Sensor+にはいくつかの利点がある。その一つは高感度に強い点。通常撮影時に設定できるISO感度はISO50〜800だが、Sensor+使用時にはISO200〜3200となる。スタジオ使用がメインのためか、今までのデジタルバックは、お世辞にも高感度に強いといえなかった。しかし、Sensor+を使用すると、4画素を1画素として扱うため、ノイズはSensor+を使用しない時にくらべ1/4となる。Sensor+を使って撮影した時のISO800と、Sensor+を使用せずに撮影したISO200のノイズはほぼ同じになる。高感度の撮影が可能になることで、35mm判のようにF1.4などの明るいレンズの無い中判システムでも、手持ちでの撮影や薄暗いロケーションでの撮影が楽に行えるようになったのは大きい。
何も考えずにノイズが1/4になると言い切れてしまえるセンスが怖い。
ノイズがどこでどれだけのるかを定性的にでも認識できていれば、そこまで短絡的な議論にはならないはずなのだが。
こんな単純な話ならノイズ低減に世の技術者がこれほど苦しまないと思う。
また、画素数が1/4になることで、RAWデータ量も1/4になりファイルの扱いが楽になる。データが軽くなるとはいえ、イメージの品質は全く失われない。その上、連写速度が上がるのもSensor+の特徴だ。通常P40+の連写速度は、1.2コマ/秒なのだが、Sensor+使用時には1.8コマ/秒に上がる。1分間で最大108枚の撮影が可能ということになる。なお、フェーズワンのデジタルバックは書き込み速度が一定のため、CFがフルになるまで書き込み続けることができる。
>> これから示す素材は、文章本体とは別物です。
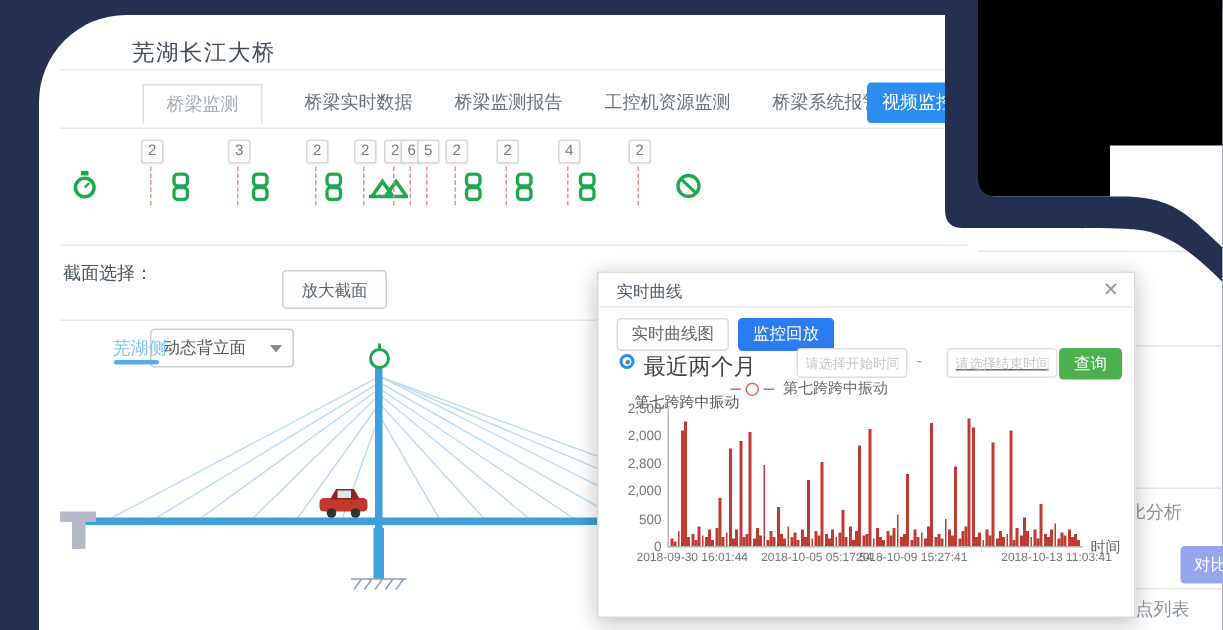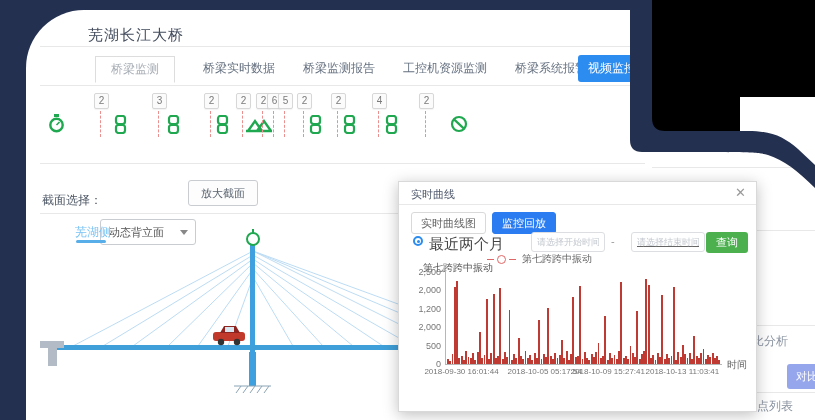--- a/index.html
+++ b/index.html
@@ -136,21 +136,21 @@
       <div class="numbox" style="left: 419px; top: 5px;">2</div>
       <div class="dash" style="left: 425px; top: 23px;"></div>
       <div class="sicon" style="left: 450px; top: 27px;"><svg width="18" height="18" viewBox="0 0 18 18">
           <circle cx="9" cy="9" r="7" fill="none" stroke="#1fa84f" stroke-width="2.2"></circle>
           <line x1="4.3" y1="4.6" x2="13.7" y2="13.4" stroke="#1fa84f" stroke-width="2.2"></line>
         </svg></div>
     </div>
 
   <div class="hdiv" style="left:40px;top:163px;width:605px;"></div>
 
-  <div class="abs sel-label" style="left:42px;top:192px;text-align:center;">截面选择：</div>
+  <div class="abs sel-label" style="left:42px;top:174px;text-align:center;">截面选择：</div>
   <div class="select" style="left:100px;top:180px;">
     <span>动态背立面</span>
     <span class="caret"></span>
   </div>
   <button class="btn-plain" style="left:188px;top:180px;">放大截面</button>
   <div class="hdiv" style="left:40px;top:213px;width:605px;"></div>
 
   <div class="abs side-label" style="left:75px;top:224px;">芜湖侧</div>
   <div class="side-tick" style="left:76px;top:240px;"></div>
 
@@ -247,21 +247,21 @@
       <span class="leg-circ"></span>
       <span class="leg-line"></span>
       <span class="leg-text">第七跨跨中振动</span>
     </div>
     <div class="c-title" style="left:24px;top:79px;">第七跨跨中振动</div>
 
     <div id="yaxis" class="abs" style="left:8px;top:90px;width:34px;height:92px;">
         <div class="ytick" style="bottom: 0px;">0</div>
         <div class="ytick" style="bottom: 18.4px;">500</div>
         <div class="ytick" style="bottom: 36.8px;">2,000</div>
-        <div class="ytick" style="bottom: 55.2px;">1,200</div>
+        <div class="ytick" style="bottom: 55.2px;">2,800</div>
         <div class="ytick" style="bottom: 73.6px;">2,000</div>
         <div class="ytick" style="bottom: 92px;">2,500</div>
       </div>
     <div id="plot">
       <div id="bars">
           <div style="height: 5.152px;"></div>
           <div style="height: 3.312px;"></div>
           <div style="height: 9.568px;"></div>
           <div style="height: 76.544px;"></div>
           <div style="height: 83.168px;"></div>
@@ -379,18 +379,18 @@
           <div style="height: 11.04px;"></div>
           <div style="height: 5.888px;"></div>
           <div style="height: 8.464px;"></div>
           <div style="height: 4.416px;"></div>
         </div>
     </div>
     <div id="xaxis" class="abs" style="left:46px;top:183px;width:276px;height:14px;">
         <div class="xtick" style="left: 6%;">2018-09-30 16:01:44</div>
         <div class="xtick" style="left: 33%; padding-left: 17px;">2018-10-05 05:17:54</div>
         <div class="xtick" style="left: 59%;">2018-10-09 15:27:41</div>
-        <div class="xtick" style="left: 86%;">2018-10-13 11:03:41</div>
+        <div class="xtick" style="left: 86%; padding-left: 44px;">2018-10-13 11:03:41</div>
       </div>
     <div class="xlabel" style="left:328px;top:176px;">时间</div>
   </div>
 
 </div>
 
 </body></html>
画素数が1/4になってイメージの品質低下がゼロというのはおかしい。
ある一定以下のサイズで人間がみた場合、という大前提がつくはずだ。
フィルムの頃は今ほどあれこれやらなかったからそれでもいいのかもしれないが、今日のイメージの使われ方を考えればここまで無神経になれるのもどうかと思う。
しかも、こういうレンジの機械でそれはないだろう。ご家庭用のコンデジならともかく。